Chicago Stage Review - Not Recommended
"...Perhaps the most vitally important and most profoundly absent element of the story is Billy’s passion to dance. Cesar Corrales is an extremely gifted young dancer, but with the exception of his actual dance numbers, we never get the critical notion that dancing is Billy’s redemption and potential salvation."
Time Out Chicago - Highly Recommended
"...
The whole, however, greatly exceeds the sum of Billy Elliot’s parts. Though John’s score is largely generic soft rock, Hall’s ingenious intermingling of mine workers, cops and tiny ballerinas in the “Solidarity” sequence deftly illustrates how the strike affects the entire Northern England community, while the divine Emily Skinner brings gritty wit and glamour as Billy’s jaded dance teacher. And what’s asked of, and achieved by, the young performers in the title role is simply astonishing. Talk about electricity."
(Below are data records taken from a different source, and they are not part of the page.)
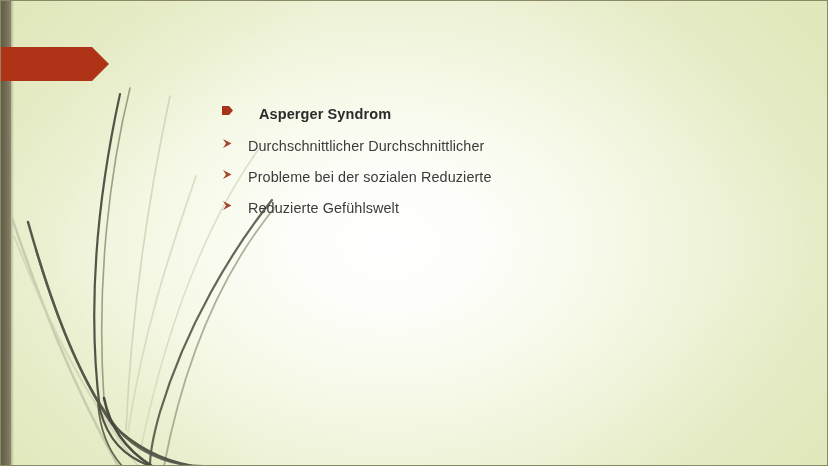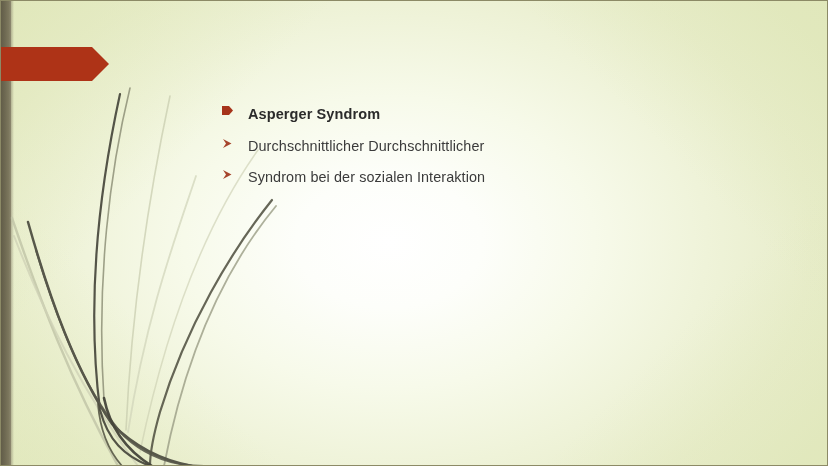"Asperger Syndrom" .bullet-text.heading { margin-left: none -> 11px }
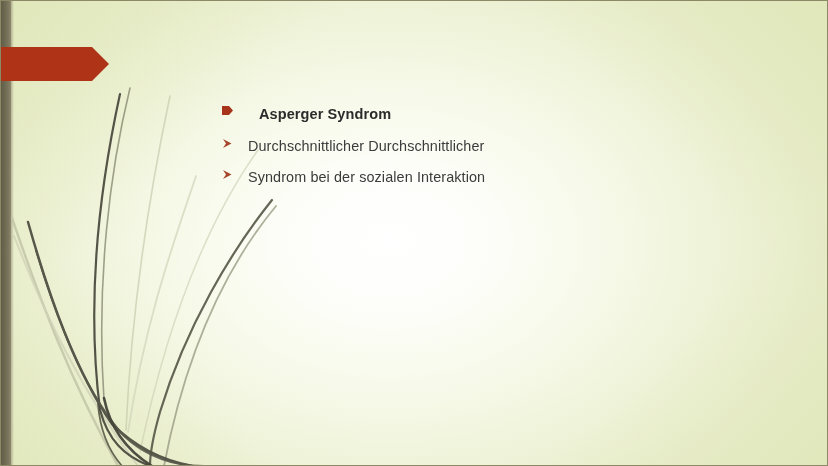"Syndrom bei der sozialen Interaktion" span.bullet-text { text: Syndrom bei der sozialen Interaktion -> Probleme bei der sozialen Reduzierte }
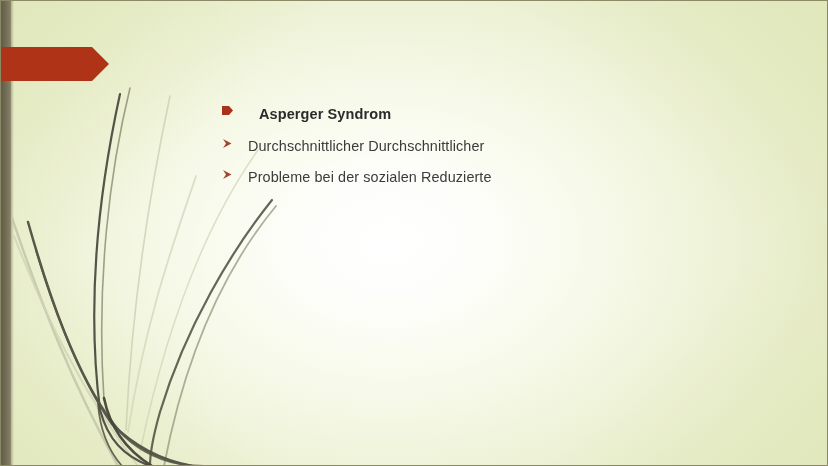"Reduzierte Gefühlswelt" div.bullet-row { html: none -> <div> <span> <svg> <path></path> </svg> </span> <span>Reduzierte Gefühlswelt</span> </div> }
ShowBizChicago - Highly Recommended
"..The truthfulness in its storytelling has always been the immortalizing root of Billy Elliot, a task that the wholly superb cast at the Oriental Theatre is resolute to embrace. Cesar Corrales, one of the four adolescent performers rotating in the title role, nimbly displays his physical virtuoso in every production number, most winningly in “Billy’s Angry Dance” and the second act pas de deux. Corrales approaches Peter Darling’s finely realized character-driven choreography with precocious insight into the emotional and political barriers that comprise the heart of the matter."
7DAYS - Highly Recommended
"...There are of course a lot more songs with music by Elton John and lyrics by Lee Hall, who also made the movie script adaptations. This is a story about overcoming obstacles and making one's dreams realities. It is over 2 hours with one intermission, but speaking as one who truly felt every emotion in this piece, you will not want it to be over."
ChicagoCritic - Recommended
"...The show grew on me as it eventually had enough heart and passion to become winning theatrical event. The movement from the coal miner’s plight to Billy’s struggle bogged down the show but Billy’s journey created enough truth expressed through song and dance to captivate me."
Chicago Stage and Screen - Recommended
"...One can't ignore the poignant timeliness of this story's historical drama with the current West Virginia mining community's horrific ordeal. And yet the human spirit often thrives under adversities such as these, as does the pursuit of creative expression. Billy's dead mother inspired her son to always be himself, and that is an important life lesson we can all benefit from at any age. Whether you have ever danced a step in your life or like me you're lucky to be able to walk and chew gum at the same time, you are likely to be touched by young Billy's story."
Chicago Theater Beat - Highly Recommended
"...After four Laurence Olivier Awards, ten Tony Awards and ten Drama Desk Awards, you don’t need me to tell you that Billy Elliot: The Musical is worth seeing. Time Magazine also named it the "Best musical of the decade," an assessment I don’t agree with — my vote goes to Urinetown — but I will say Billy Elliot has everything a good musical ought to have: Fine music, outstanding choreography and a heartwarming, if clichéd, story full of triumphs and pathos."